• [The problem] In the listing below, find the line that contains "Round herb drying" and the line that contains "total: 11015.33 -> 10963.29". Quote both and every line between them, exactly, and nothing more.

• [Data for review]

-------------------------

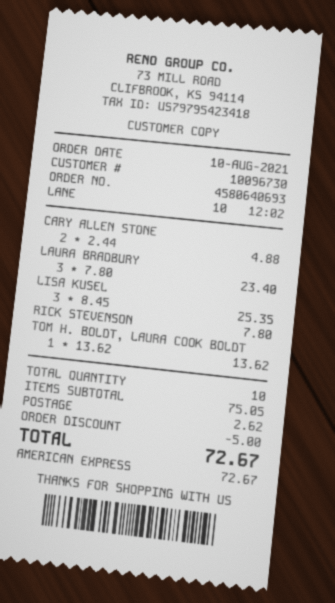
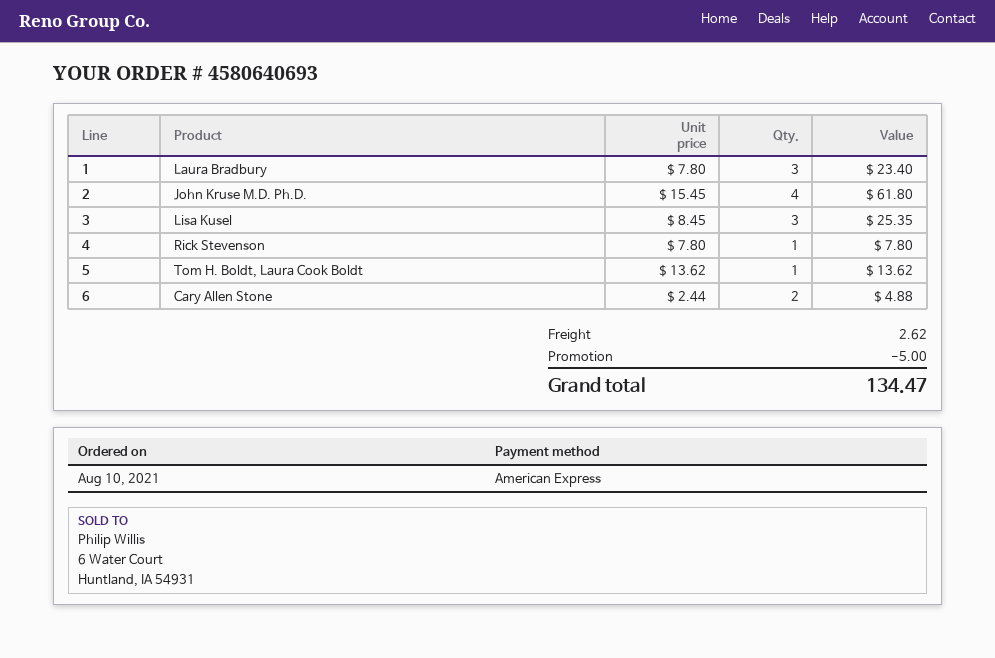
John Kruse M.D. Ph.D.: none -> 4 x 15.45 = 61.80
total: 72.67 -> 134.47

-------------------------

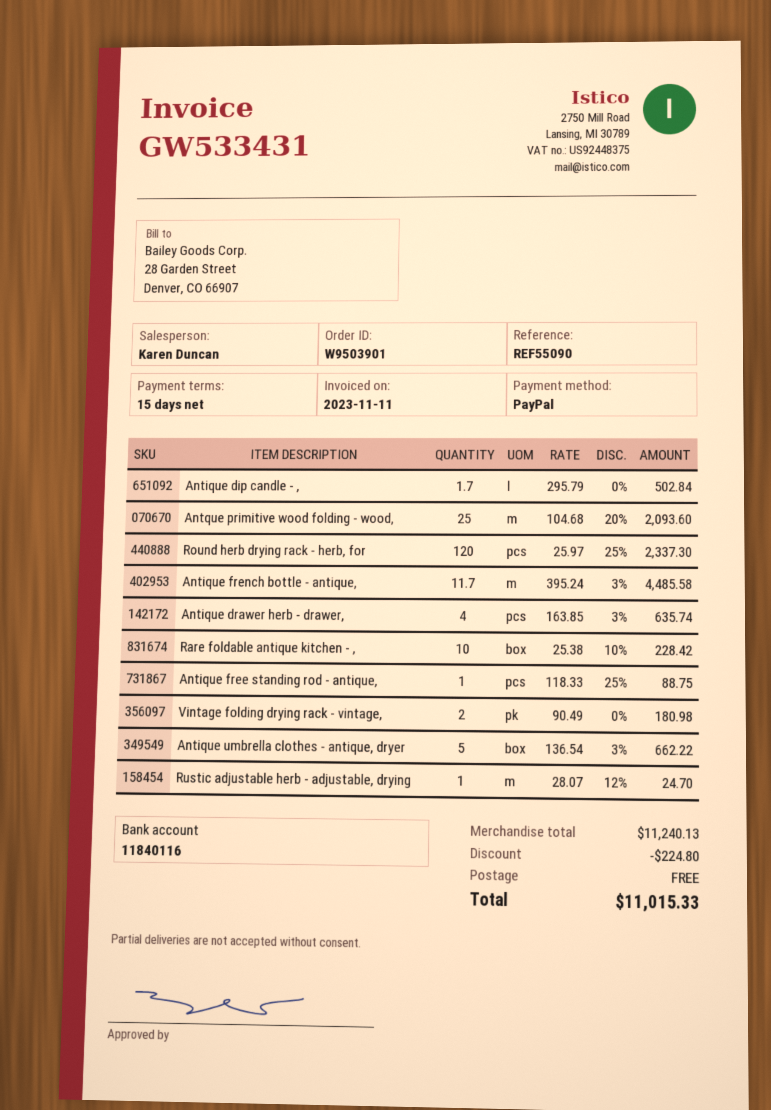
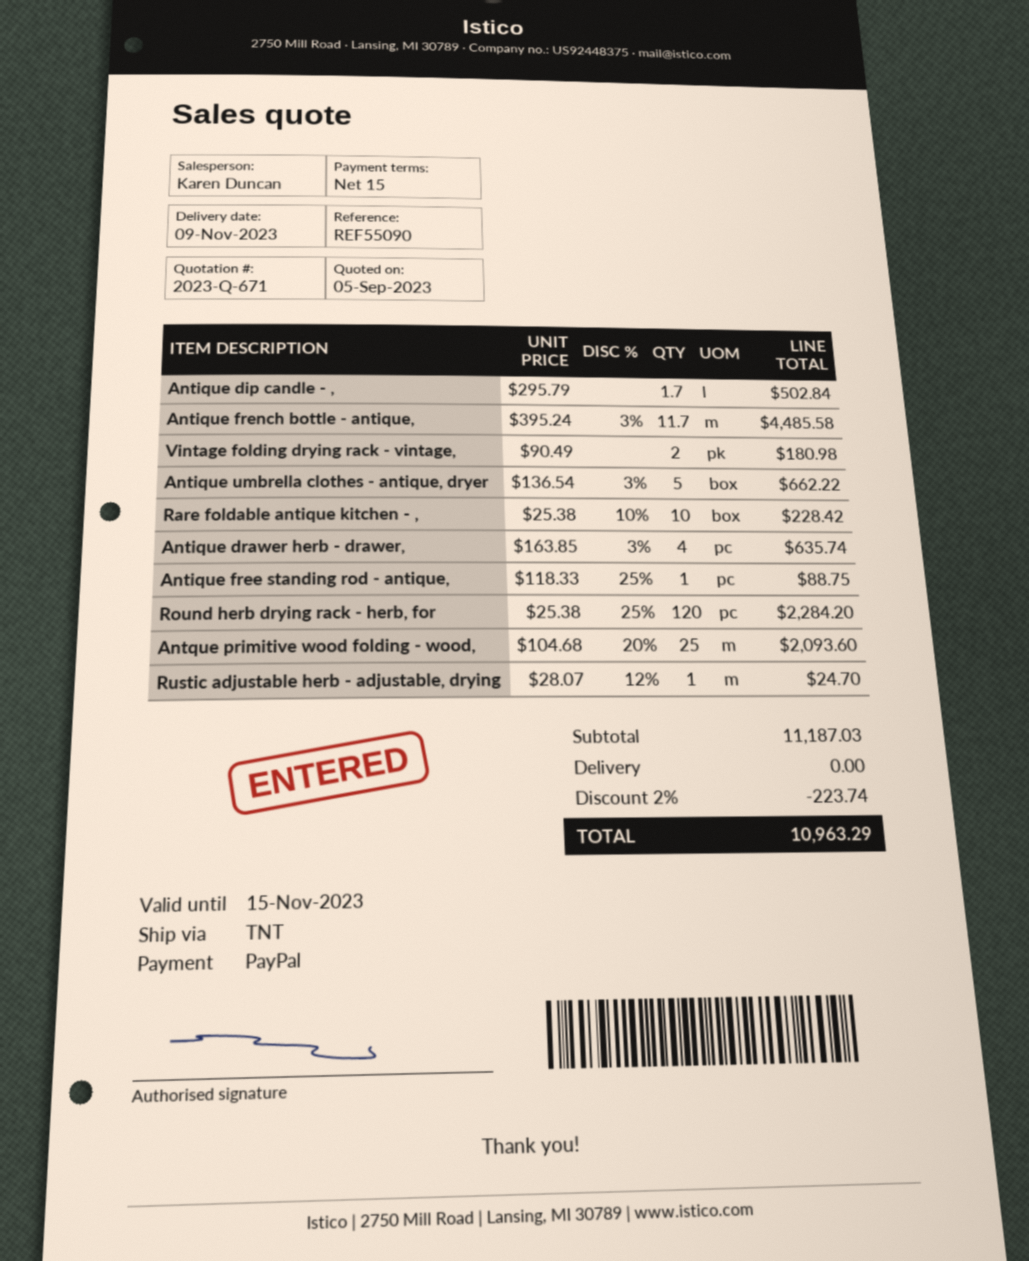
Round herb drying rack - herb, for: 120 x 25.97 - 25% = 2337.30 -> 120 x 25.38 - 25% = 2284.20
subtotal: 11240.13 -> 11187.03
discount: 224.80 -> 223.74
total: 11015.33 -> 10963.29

-------------------------

• [Solution to the problem]
Round herb drying rack - herb, for: 120 x 25.97 - 25% = 2337.30 -> 120 x 25.38 - 25% = 2284.20
subtotal: 11240.13 -> 11187.03
discount: 224.80 -> 223.74
total: 11015.33 -> 10963.29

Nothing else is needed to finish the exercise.